Alzheimer's rewind

Gamma secretase woes in Alzheimer's prompt search for alternative targetsNext Phase III data in AD will come from beta amyloid mAbs in 2012

A string of Phase II and III failures in Alzheimer's disease has prompted companies to look for new targets beyond the well-known players in the core mechanism of AD - the production and accumulation of beta amyloid deposits in the brain. The next wave of candidates includes more than 20 clinical stage small molecules for targets that indirectly affect beta amyloid production and/or toxicity, or aim for solutions that might be disease-modifying even as they ameliorate symptoms.

Among the latest casualties are gamma secretase inhibitors, which first entered the clinic more than a decade ago. The two most advanced molecules, one in Phase III and one in Phase II, have shown safety signals that suggest the basic approach to the target will need to be refined. A handful of clinical and preclinical programs aiming to create a second generation of molecules are already underway.

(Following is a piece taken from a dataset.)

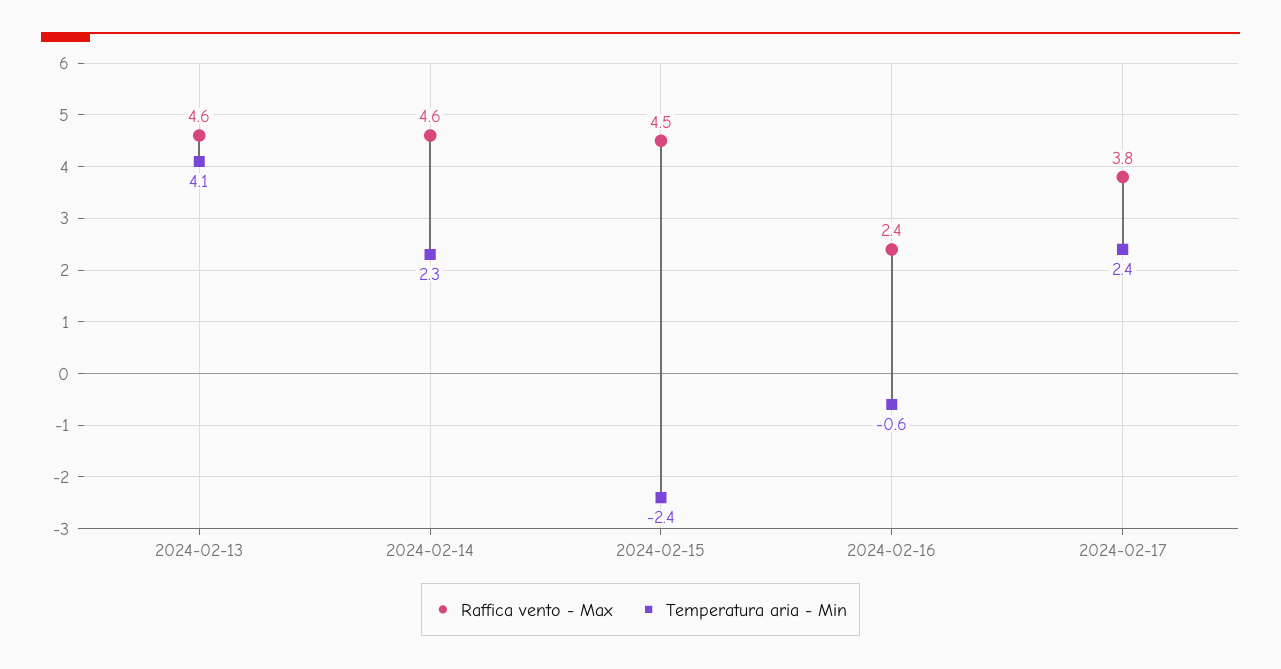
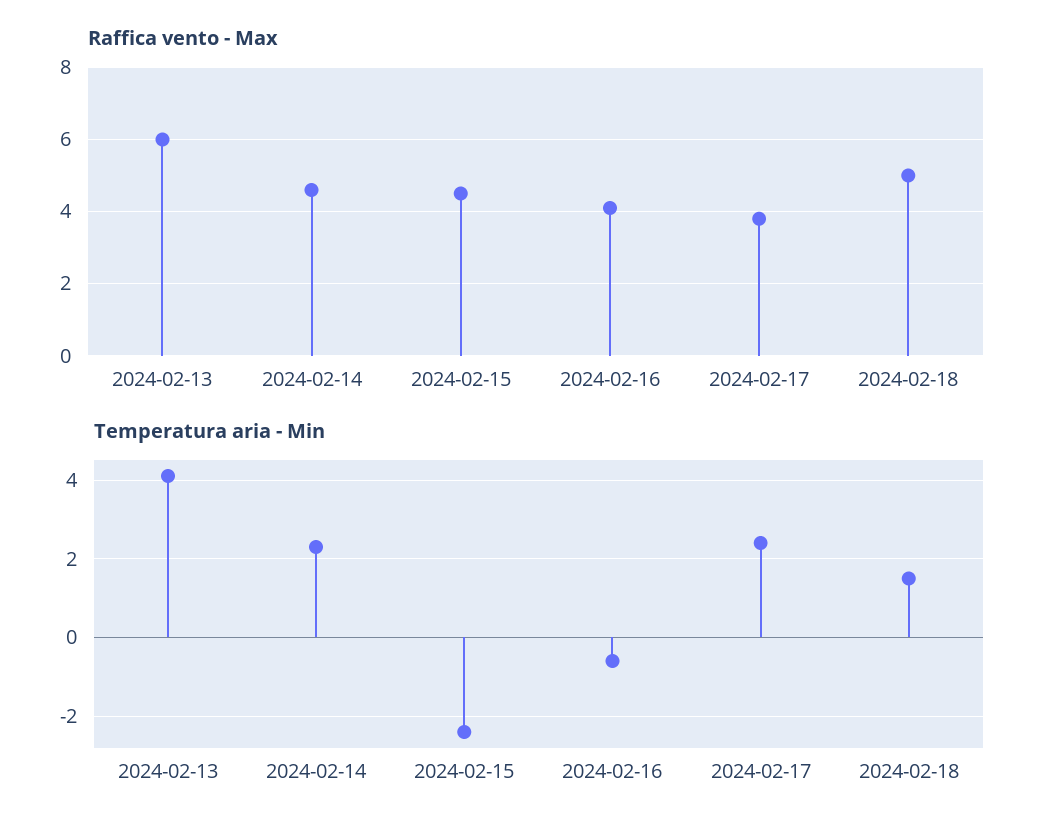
Raffica vento - Max, 2024-02-13: 4.6 -> 6
Raffica vento - Max, 2024-02-16: 2.4 -> 4
Raffica vento - Max, 2024-02-18: none -> 5
Temperatura aria - Min, 2024-02-18: none -> 1.5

Meanwhile, the AD field is awaiting the results of the remaining Phase III candidates, a trio of immunotherapeutics against beta amyloid. Behind them are at least 11 more clinical stage immunotherapies(see "Awaiting mAb Data," A13).

Gamma ghost town

Gamma secretase, the proteolytic complex that processes amyloid precursor protein (APP) into the neurotoxic beta amyloid form, was first proposed as a target in the 1990s and at least a dozen candidates have reached the clinic in AD.

Data presented at the Alzheimer's Association International Conference (AAIC) in July highlighted the difficulty of finding a therapeutic window for hitting the target.

Eli Lilly and Co. presented the results of a follow-up to the Phase III IDENTITY and IDENTITY-2 trials of its semagacestat (LY450139) gamma secretase inhibitor.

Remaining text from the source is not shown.